Professor defende fundamentação científica rígida na revisão norma de ventos em edificações para garantir segurança e eficiência das estruturas | Téchne

Entrevista

Professor defende fundamentação científica rígida na revisão norma de ventos em edificações para garantir segurança e eficiência das estruturas

Acir MércioLoredo-Souza comenta os pontos da norma técnica que serão revisados em 2016

Por Eduardo Campos Lima
Edição 226 - Janeiro/2016
Acervo pessoal

ACIR MÉRCIO LOREDO-SOUZA

Engenheiro civil e mestre pela Universidade Federal do Rio Grande do Sul (UFRGS), concluiu doutorado na Universidade de Western Ontário, no Canadá, sob orientação de Alan Davenport. Atualmente é professor da UFRGS, onde dirige o Laboratório de Aerodinâmica das Construções (LAC). Preside a Associação Brasileira de Engenharia do Vento e é membro do Executive Board da International Association for Wind Engineering. Atua na pesquisa, ensino e consultoria em engenharia do vento. Sua área de concentração engloba o estudo da ação e efeitos do vento em edificações, pessoas e o meio ambiente. Dedica-se também a atividades relacionas à redução de desastres naturais, com ênfase na prevenção de acidentes causados pelo vento.

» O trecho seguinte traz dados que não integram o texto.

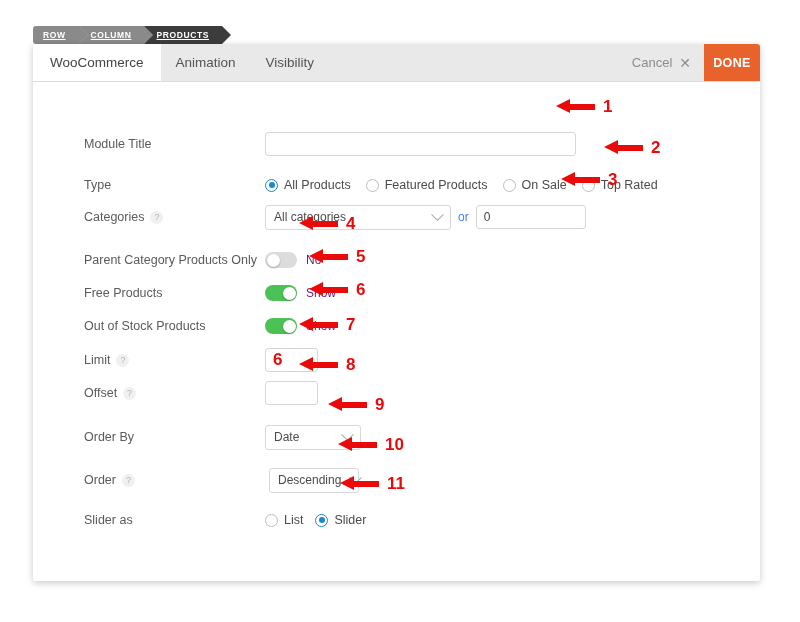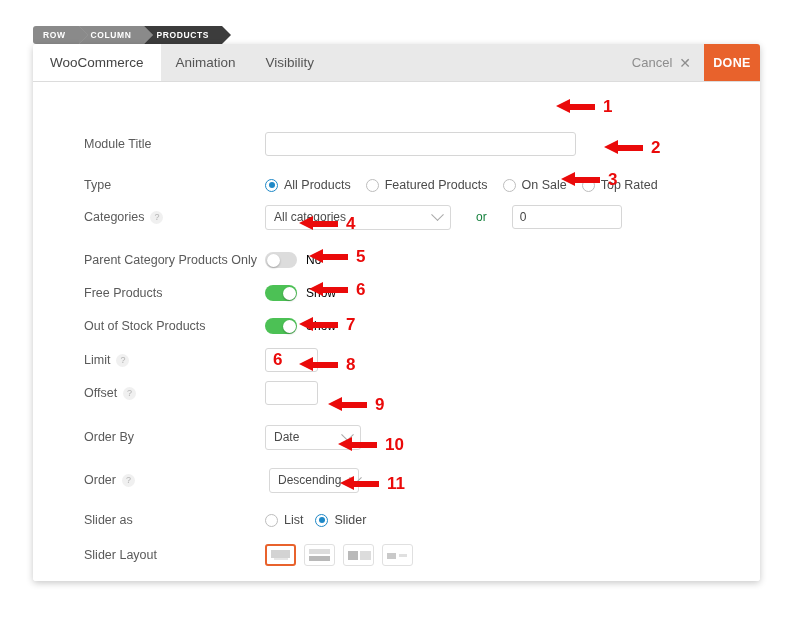--- a/index.html
+++ b/index.html
@@ -16,20 +16,21 @@
   
   .breadcrumb{
     position:absolute;left:33px;top:26px;height:18px;
     display:flex;align-items:stretch;
     font-size:8.5px;font-weight:bold;letter-spacing:.6px;color:#ffffff;
   }
   .crumb{
     position:relative;display:flex;align-items:center;
     padding:0 13px 0 12px;
     background:#8a8a8a;
+    text-decoration:underline;
   }
   .crumb:first-child{border-radius:3px 0 0 3px;padding-left:10px;}
   .crumb.active{background:#3c3c3c;}
   .crumb .arrowTip{
     position:absolute;right:-9px;top:0;width:0;height:0;z-index:2;
     border-top:9px solid transparent;border-bottom:9px solid transparent;
     border-left:9px solid #8a8a8a;
   }
   .crumb.active .arrowTip{border-left-color:#3c3c3c;}
   .crumb .arrowNotch{
@@ -119,35 +120,35 @@
     font-size:12px;color:#4a4a4a;padding:0 8px;gap:10px;cursor:pointer;
   }
   .sel.cats{width:186px;}
   .sel.orderby{width:96px;justify-content:space-between;}
   .sel.order{width:90px;}
   .sel.slides{width:40px;padding:0 5px 0 7px;color:#7d7d7d;}
   .chev{
     width:8px;height:8px;border-right:1.4px solid #a9a9a9;border-bottom:1.4px solid #a9a9a9;
     transform:rotate(45deg) translate(-2px,-2px);flex:none;
   }
-  .ortext{font-size:12px;color:#15803d;margin:0 25px;}
+  .ortext{font-size:12px;color:#3b82f6;margin:0 7px;}
 
   
   .tgl{display:flex;align-items:center;gap:9px;}
   .sw{
     box-sizing:border-box;width:32px;height:16px;border-radius:9px;
     background:#dcdcdc;position:relative;cursor:pointer;flex:none;
   }
   .sw.on{background:#4cc155;}
   .sw i{
     position:absolute;top:1.5px;left:1.5px;width:13px;height:13px;border-radius:50%;
     background:#fff;box-shadow:0 1px 2px rgba(0,0,0,.28);
   }
   .sw.on i{left:17.5px;}
-  .swtxt{font-size:12px;color:#000000;}
+  .swtxt{font-size:12px;color:#701a75;}
 
   
   .thumbs{display:flex;align-items:center;gap:8px;}
   .thumb{
     box-sizing:border-box;width:31px;height:22px;border:1px solid #e0e0e0;
     border-radius:3px;background:#fff;position:relative;cursor:pointer;
     display:flex;align-items:center;justify-content:center;
   }
   .thumb.sel{border:2px solid #e8622c;}
   .thumb .g{background:#d3d3d3;position:absolute;}
@@ -346,43 +347,20 @@
               <span>List</span>
             </div>
             <div class="radio">
               <span class="dot on"></span>
               <span>Slider</span>
             </div>
           </div>
         </div>
       </div>
 
-      <div class="row" style="top:459px;height:28px">
-        <div class="lbl" style="height:28px">Slider Layout</div>
-        <div class="ctl" style="height:28px">
-          <div class="thumbs">
-            <div class="thumb sel">
-              <span class="g" style="left:4px;top:4px;right:4px;height:8px;"></span>
-              <span class="g" style="left:7px;bottom:4px;width:14px;height:2px;background:#e6e6e6;"></span>
-            </div>
-            <div class="thumb">
-              <span class="g" style="left:4px;top:4px;right:4px;height:5px;background:#dcdcdc;"></span>
-              <span class="g" style="left:4px;top:11px;right:4px;height:5px;background:#b9b9b9;"></span>
-            </div>
-            <div class="thumb">
-              <span class="g" style="left:4px;top:6px;width:10px;height:9px;background:#b9b9b9;"></span>
-              <span class="g" style="left:16px;top:6px;width:11px;height:9px;background:#dcdcdc;"></span>
-            </div>
-            <div class="thumb">
-              <span class="g" style="left:4px;top:8px;width:9px;height:6px;background:#c9c9c9;"></span>
-              <span class="g" style="left:16px;top:9px;width:8px;height:3px;background:#e0e0e0;"></span>
-            </div>
-          </div>
-        </div>
-      </div>
 
       <div class="row" style="top:498px;height:26px">
         <div class="lbl" style="height:26px">Slider Options</div>
         <div class="ctl" style="height:26px">
           <div class="sel slides">
             
             
           </div>
 
         </div>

Diretor do Laboratório de Aerodinâmica das Construções (LAC) da Universidade Federal do Rio Grande do Sul (UFRGS), o professor Acir Mércio Loredo-Souza encabeça o grupo que, em 2016, será responsável pela instalação dos trabalhos de revisão da NBR 6.123:1988 Forças Devidas ao Vento em Edificações. 'Esse grupo de trabalho, formado pela equipe do LAC, além de professores de outras instituições e engenheiros, tem um histórico importante de pesquisa sobre os temas envolvendo a engenharia do vento. A instalação da comissão é algo burocrático - o importante é que o documento tenha embasamento científico', argumenta. A norma deverá incluir novas informações relativas a tabuleiros de pontes e reticulados, além de abranger uma revisão das isopletas de velocidades de vento no País - algo que impacta diretamente nos carregamentos e, portanto, no custo das obras. 'A ideia é contribuir para expandir o conhecimento sobre a engenharia do vento. Junto com a norma, publicaremos manuais com modelos de aplicação, que já estão em fase avançada de elaboração', explica. Na entrevista a seguir, Loredo-Souza, que foi orientado no doutorado por Alan Davenport, pioneiro nos ensaios em túnel de vento e responsável pelos estudos nas torres do World Trade Center, fala sobre os trabalhos de atualização da norma, a qualidade dos projetos estruturais e a formação do engenheiro civil no Brasil.

Quais são as perspectivas para a atualização da norma?
Temos trabalhado nesse tema há muitos anos. Toda norma deve ser baseada em evidências científicas e trabalhos técnicos. A NBR 6.123 é uma das normas mais completas do mundo, apesar de ser de 1988. Fala-se muito na necessidade de atualização da norma, mas 99,9% das pessoas, atrevo-me a dizer, estão falando apenas das isopletas da velocidade básica do vento - e acham que elas têm que baixar, porque o valor está muito alto. Recentemente dei uma palestra em Recife e um participante disse que a velocidade lá não chega a 30 m/s, que é o valor que está na norma. Entretanto, obtive dados diretamente com a Aeronáutica, incluindo quatro registros oficiais que superaram os 30 m/s no Aeroporto de Guararapes. Portanto, é muito importante não entrar na celeuma emotiva e basear as declarações em dados técnicos, atentando para a fonte dos dados.